LLM-assisted coding has evolved dramatically. If you're coming from the Copilot autocomplete era, the modern agentic workflow will feel like a superpower. This guide outlines practical patterns that work in real-world software engineering.
Agentic LLMs only work well when they understand your project.
Think of this like onboarding a brand-new junior dev:
- What would you explain on their first day?
- What would they need to know before touching code?
Minimum viable context:
- Your project README
- Folder structure (frontend, backend, infra, tests)
- Stack overview (frameworks, libraries, languages)
- Coding conventions
- Required workflows (tests, CI rules, branching strategy)
- Architectural preferences (e.g., “we use service objects over fat controllers”)
You can:
- Paste this into a Cursor project rule
- Use a prebuilt Cursor template
- Or ask your LLM to generate a contextual README based on your repo
Why it matters:
Without context, the model guesses — leading to hallucinations, incorrect assumptions, and giant unwanted changes.
This is the biggest productivity multiplier.
The flow used at Amazon and other engineering orgs:
-
LLM asks you clarifying questions first
Prevents massive wrong assumptions. -
Generate a requirements document
Inputs, outputs, constraints, edge cases, success criteria. -
Convert that into a hierarchical task list
Parent tasks → subtasks with controllable granularity. -
Execute tasks based strictly on that plan
This eliminates scope drift and conversational chaos.

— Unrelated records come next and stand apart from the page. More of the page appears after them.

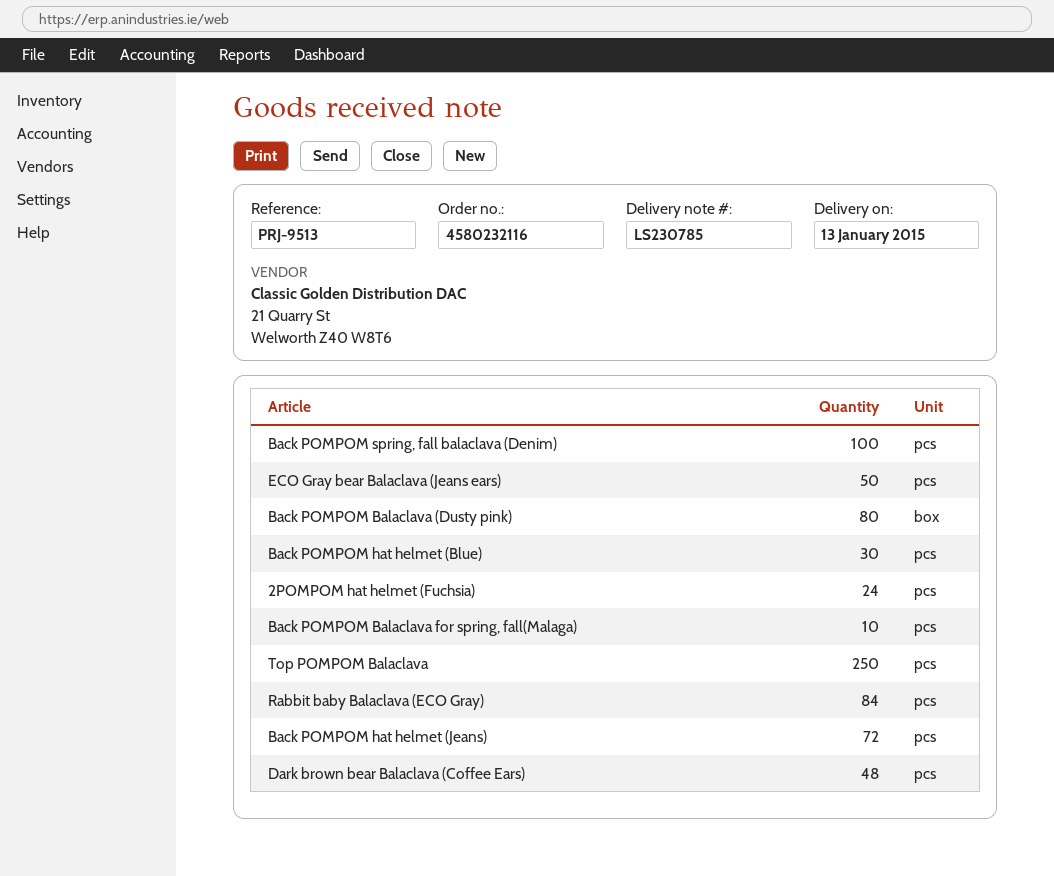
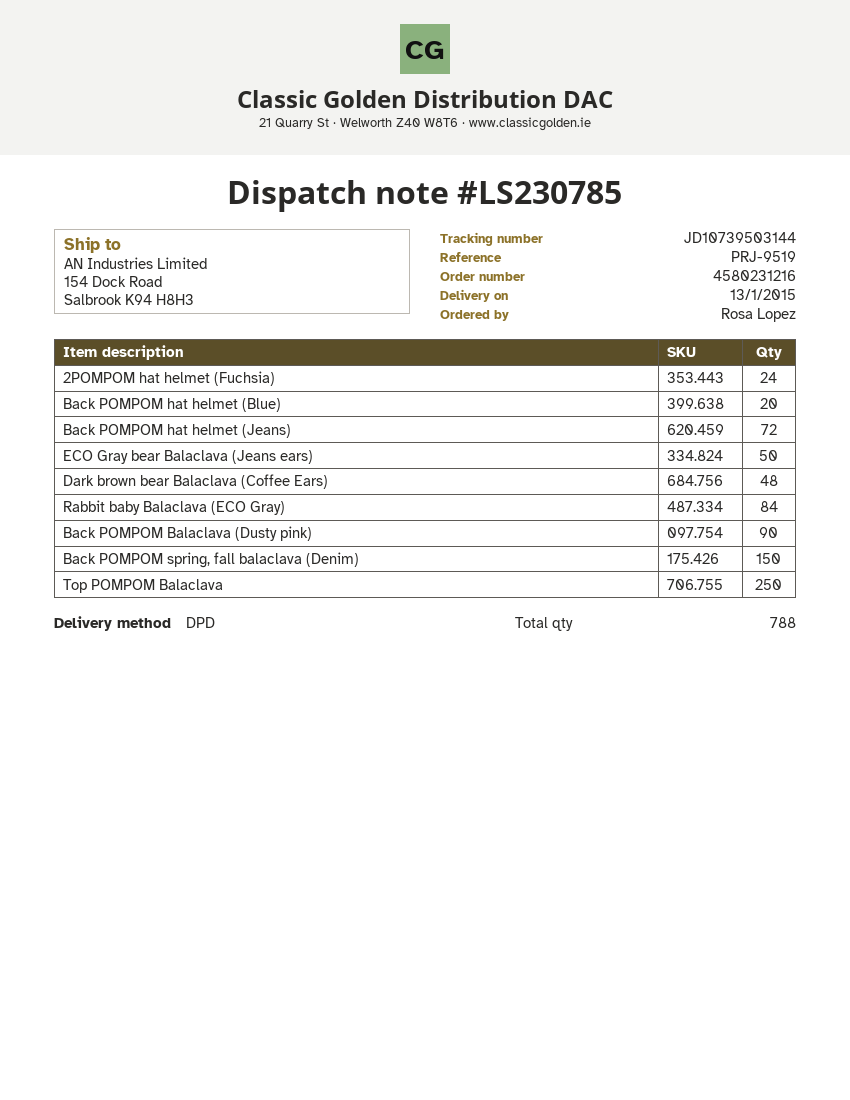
order number: 4580232116 -> 4580231216
reference: PRJ-9513 -> PRJ-9519
Back POMPOM spring, fall balaclava (Denim): 100 -> 150
Back POMPOM Balaclava (Dusty pink): 80 -> 90
Back POMPOM hat helmet (Blue): 30 -> 20
Back POMPOM Balaclava for spring, fall(Malaga): 10 -> none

A lightweight open-source version of this workflow:
https://github.com/snarktank/ai-dev-tasks
People try many tools, but the actual pattern is:
Experiment → get frustrated → return to Cursor for real work.
Cursor advantages:
- Strong agentic capabilities
- Excellent guardrails
- MCP integration (tools, APIs, Playwright, UI agents, DB calls)
- Works with any model (GPT, Claude, etc.)
- Deep integrations across your workflow:
- You can start a background agent from your IDE
- See its changes as branches/PRs on GitHub
- Chat with the same agent in:
- the IDE
- the browser
- GitHub (e.g. on PRs)
- IDE-native experience
Other tools have their place:
- Claude Code for deep analysis or refactors
- Devins / Cline for single-file execution
- Continue for offline or open-source models
But for getting started with modern LLM-based software development, Cursor is the most reliable and ergonomic.